We like our FMZ 50 a lot. It has cut our mowing time down from 5 1/2-6 hours to 3 1/2-4 hours. And let me tell you, mowing is actually quite fun with this mower. Most of the time I have to go tell my wife "it's my turn!" or she would do it all herself! :)

Other than fixing the switch on the deck (which isn't even an issue now), I would say these are my only complaints:
1) The deck wash system doesn't work at all for me. I think our yard just has too many weeds that stick too much. So I take the deck off after each cutting. Which brings me to
2) The deck is a little tough to get off. Once you remove the belt from under the mower, there are only two pins to remove.
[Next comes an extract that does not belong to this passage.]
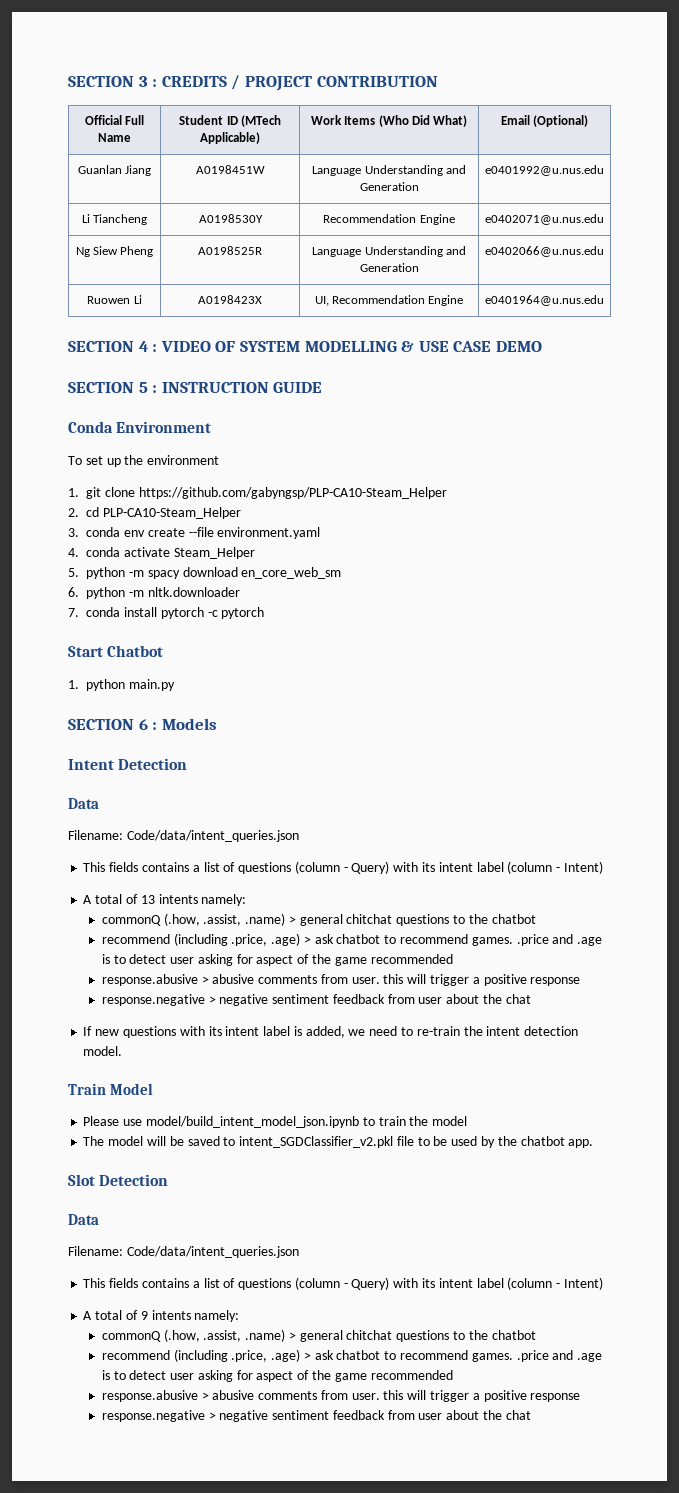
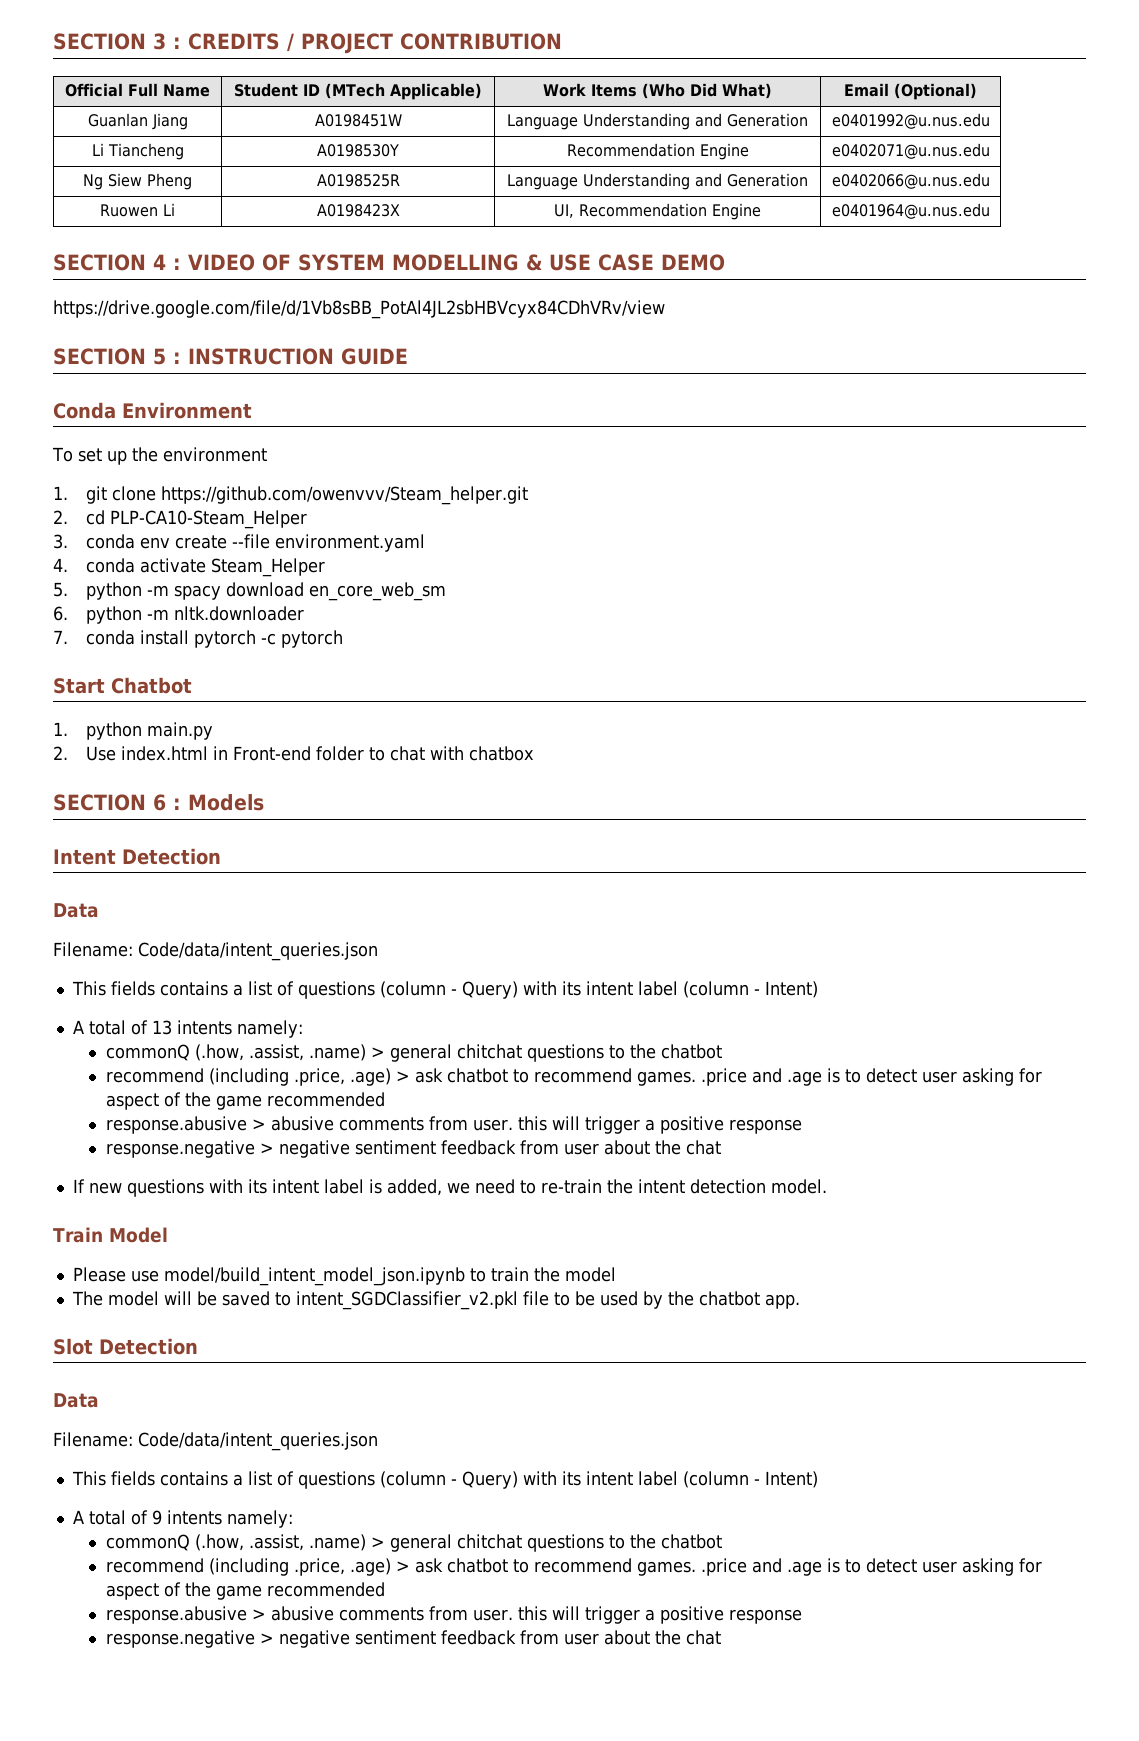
(542, 346) none -> [53,300,665,319] // https://drive.google.com/file/d/1Vb8sBB_PotAl4JL2sbHBVcyx84CDhVRv/view
[138,487,447,499] https://github.com/gabyngsp/PLP-CA10-Steam_Helper -> [160,486,528,505] https://github.com/owenvvv/Steam_helper.git
(176, 685) none -> [53,746,534,761] // 2. Use index.html in Front-end folder to chat with chatbox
But one pin has something in the way when I try to pull it out to remove the deck. I guess it's kind of hard to explain, but you'll see what I mean the first time you try to remove the deck.
3) The rear wheels can really seem to swing wide if you're coming from a traditional riding mower. The first day I used it, I was mowing in my trees (it is awesome in there) and I wasn't paying attention to the rear wheels and one hit a tree at an agle so that the rubber actually came off the rim! I was able to get it back on fairly easily, but I have learned to keep an eye on the rear wheels when turning sharp near trees/buildings.
4) This last one is really minor, but I'll mention it... the drive tires on this mower are smallish and don't have great tread (probably to save your lawn). That causes me to lose traction occasionally. Like if I'm trying to turn on a slope/ditch, I can actually get hung up where the wheels just spin.

All that being said, this is still the best mower I've ever operated. I would have saved myself hundreds/thousands of hours over the course of my life if I had this mower 30 years ago.

Best of luck with yours. Let me know how it goes.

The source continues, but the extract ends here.